The guy with the barbarian asks if he can yell a battle-cry as his char swings across. We're all like 'sure, why not' and then he takes a deep breath and screams: 'PLUNDERCATS! HOOOOOOOOO!' at the top of his lungs. We had to stop playing right there we were all laughing so hard.

Donny said...

Wow...those are the moments that make it all seem worthwhile.

Pirate games in particular. We played one in which not a single person decided it would be a good idea to put ranks in swim. Not one.

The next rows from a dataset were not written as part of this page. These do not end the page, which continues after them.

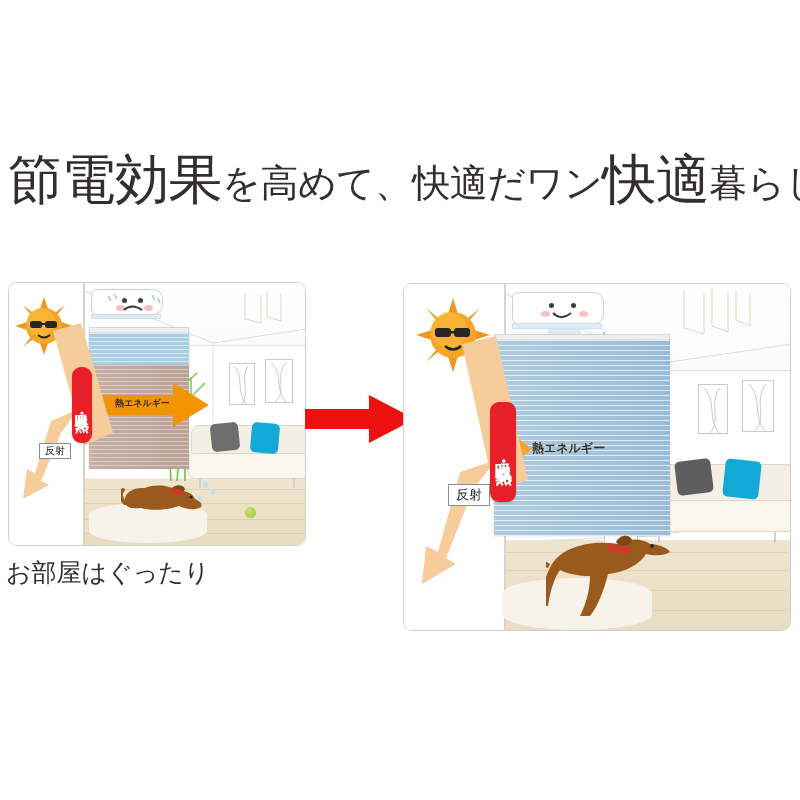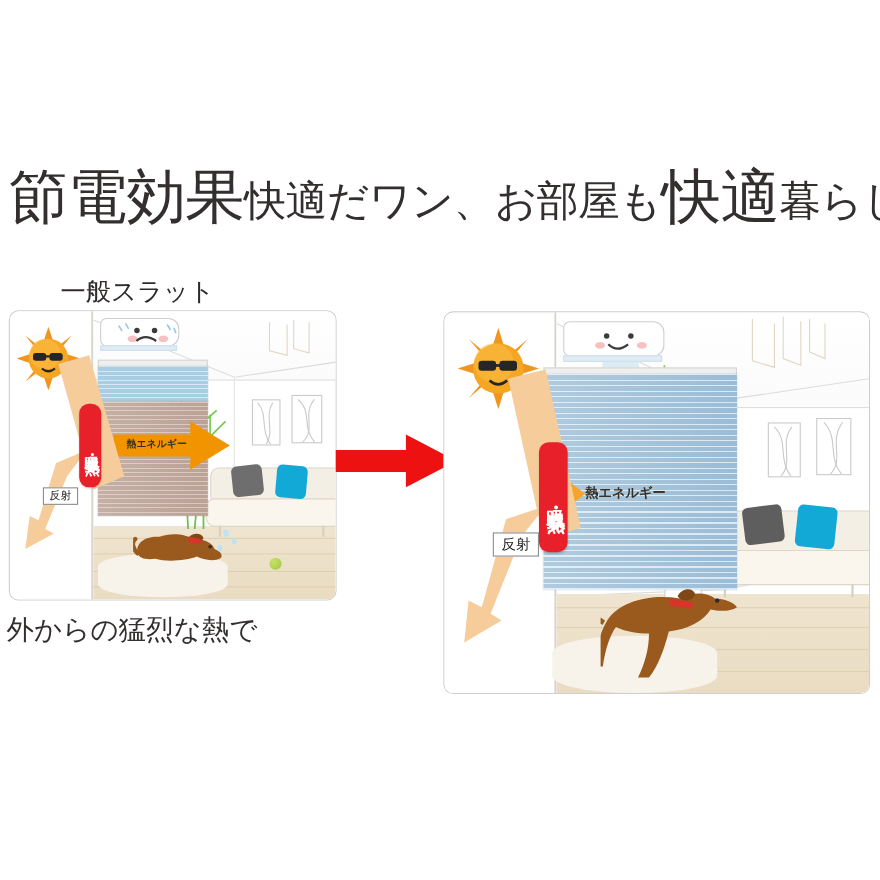"快適だワン、お部屋も" span.hl-small { text: 快適だワン、お部屋も -> を高めて、快適だワン }
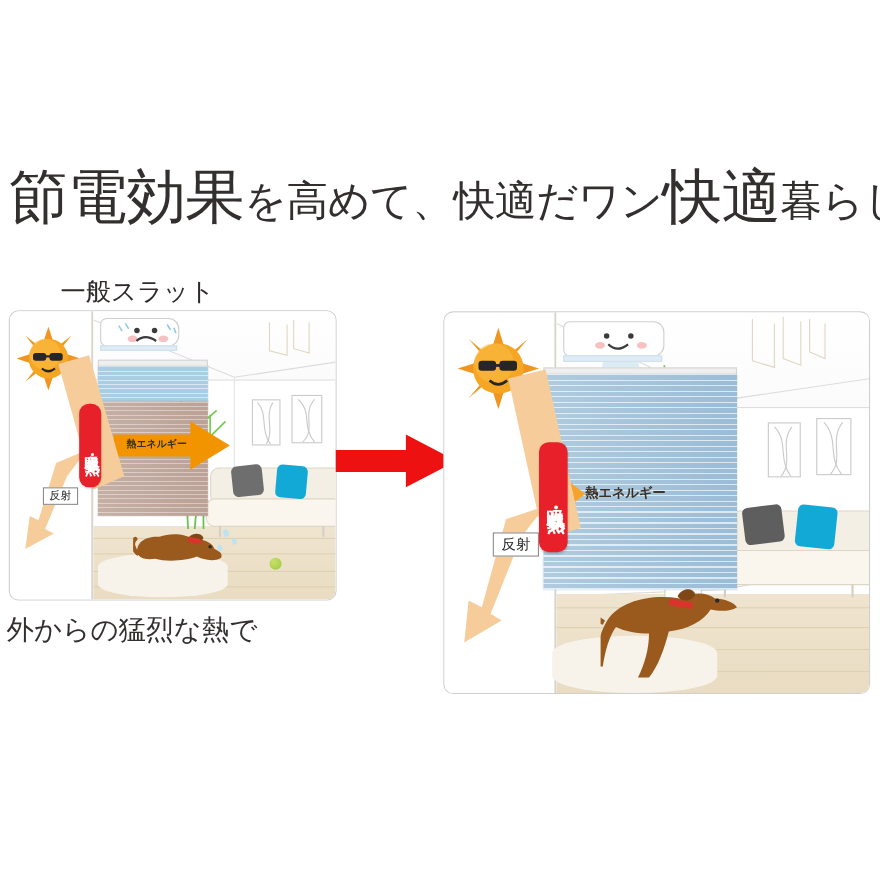"一般スラット" div.panel-title { html: <div>一般スラット</div> -> none }
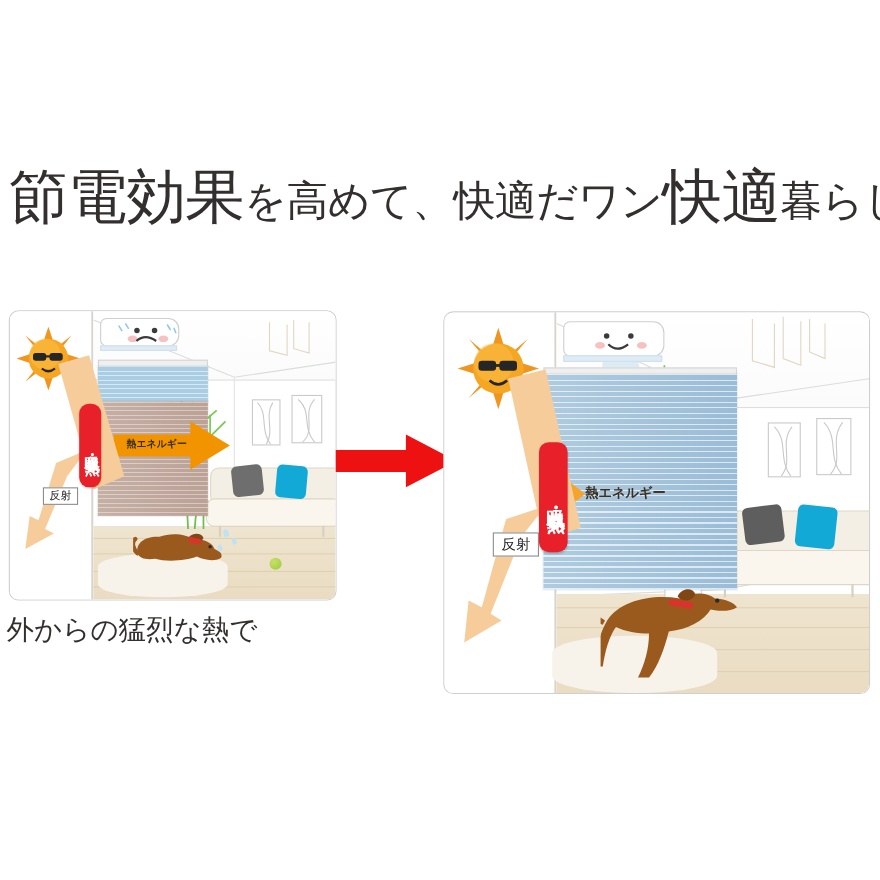"熱エネルギー" .panel { font-family: Liberation Mono, monospace -> none }
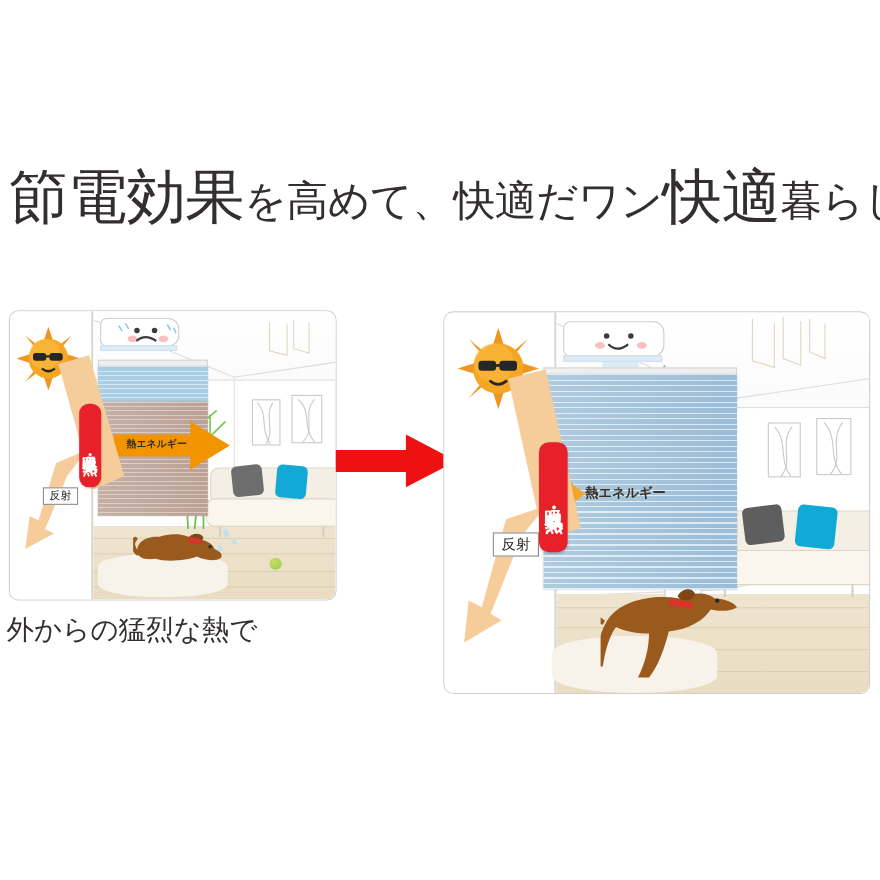"外からの猛烈な熱で" div.caption { text: 外からの猛烈な熱で -> お部屋はぐったり }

I didn't even have to mess with them, they got themselves dumped in the water and drowned to a man, on the first session.

I folded my screen, and told them, "you guys were the lamest pirates EVER!" They wanted to play again, though - they were HOOKED.

I know, that was bad...

Mr Black said...

@Donny

Yeah, I love it when people overlook little shit like that.

Fave TPK ever was when the bard forgot to put any ranks in diplomacy and rolled a crit fumble when dealing with the King. The party (who were simply going to spend the night in jail) decided to cut their way out.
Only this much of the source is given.